Building and gardens in Essex, England

The Minories is a Grade II listed building and gardens situated at the east end of High Street in Colchester, Essex, England, near Hollytrees, Gate House and Colchester Castle. It currently houses The Minories Galleries.

== Early history ==
The house is believed to have been built in the Tudor period. In 1731 it was purchased by the baize manufacturer Isaac Boggis for £420. His son, Thomas Boggis, inherited the house, and employed an architect, probably John Alefounder (1732–1787) to remodel the building, turning parts of it into an elegant Georgian residence. The Boggis family lived in the house for almost 200 years. From 1821 to 1915 the building had several owners and tenants, one of whom was Dr. Becker, a general practitioner (GP) whose son, Harry Becker, lived there for a time while he learned his trade as a landscape painter and went on to become one of East Anglia's best known artists.

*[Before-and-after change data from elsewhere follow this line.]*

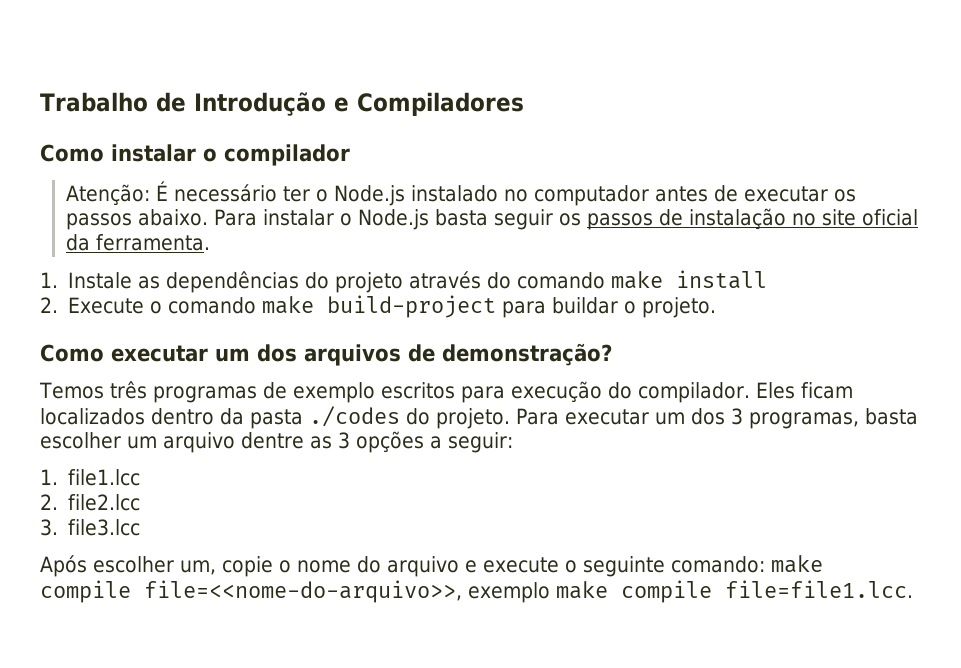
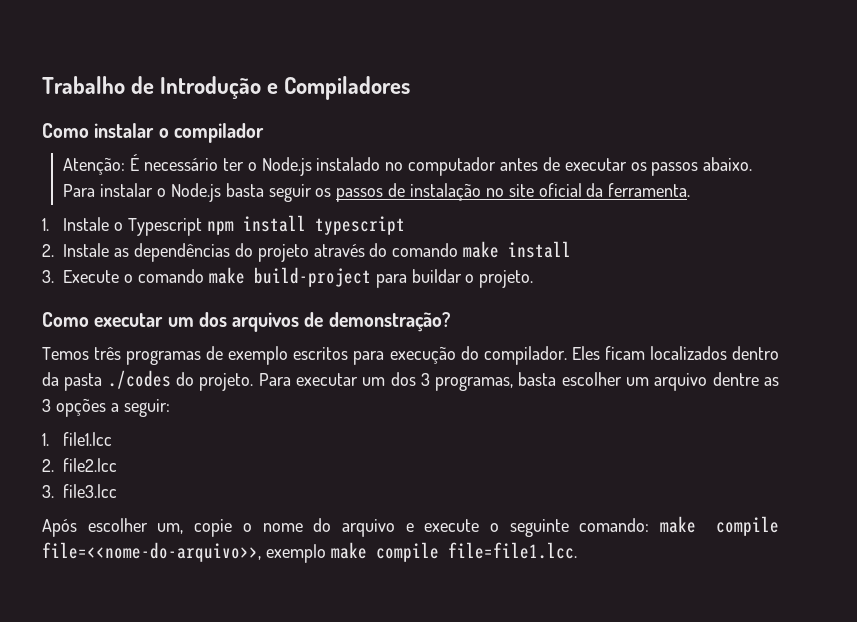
- 1. Instale as dependências do projeto através do comando make install
+ 1. Instale o Typescript npm install typescript
+ 2. Instale as dependências do projeto através do comando make install
- 2. Execute o comando make build-project para buildar o projeto.
+ 3. Execute o comando make build-project para buildar o projeto.

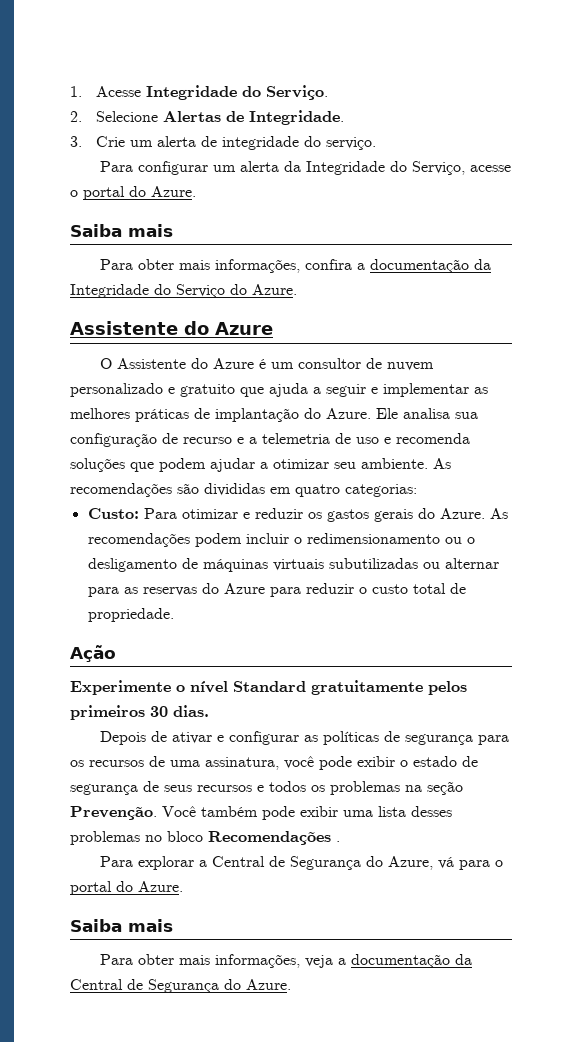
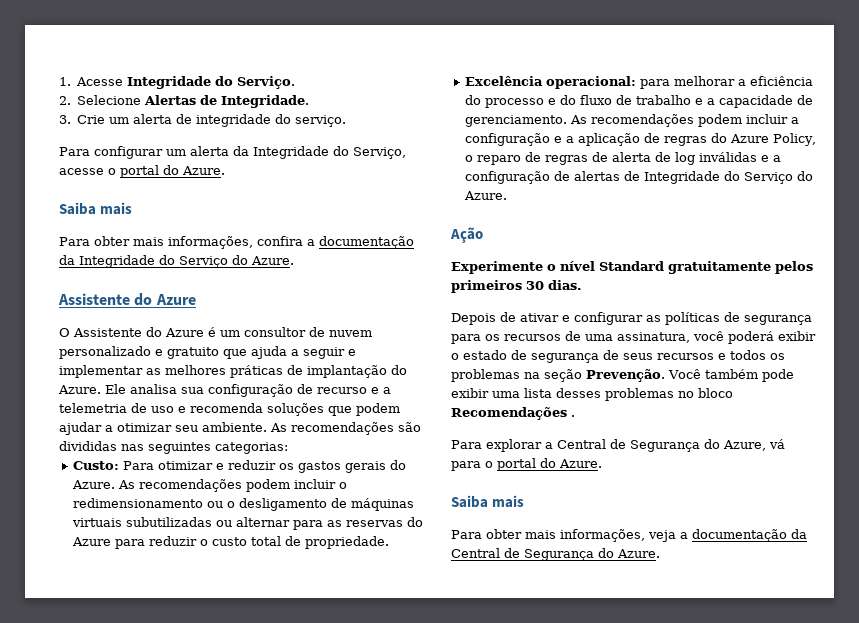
- As recomendações são divididas em quatro categorias:
+ As recomendações são divididas nas seguintes categorias:
+ Excelência operacional: para melhorar a eficiência do processo e do fluxo de trabalho e a capacidade de gerenciamento. As recomendações podem incluir a configuração e a aplicação de regras do Azure Policy, o reparo de regras de alerta de log inválidas e a configuração de alertas de Integridade do Serviço do Azure.
- Depois de ativar e configurar as políticas de segurança para os recursos de uma assinatura, você pode exibir o estado de segurança de seus recursos e todos os problemas na seção Prevenção.
+ Depois de ativar e configurar as políticas de segurança para os recursos de uma assinatura, você poderá exibir o estado de segurança de seus recursos e todos os problemas na seção Prevenção.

In 1915 Geoffrey Crawford Bensusan-Butt and his wife Dr. Ruth Crawford took over the lease, purchasing the property along with a portion of land that included the Gothic Folly, a summer house built in 1830. Crawford later had three exhibitions of his artwork shown at the Minories in 1962, 1964 and 1975. Dr. Ruth Crawford was the sister-in-law of the painter Lucien Pissarro, and was one of the first female GPs in Colchester. She used the front rooms of The Minories as her consulting rooms, and also opened Colchester's first infant nursery there. One of the Bensusan-Butt's three children was the English economist, David Bensusan-Butt.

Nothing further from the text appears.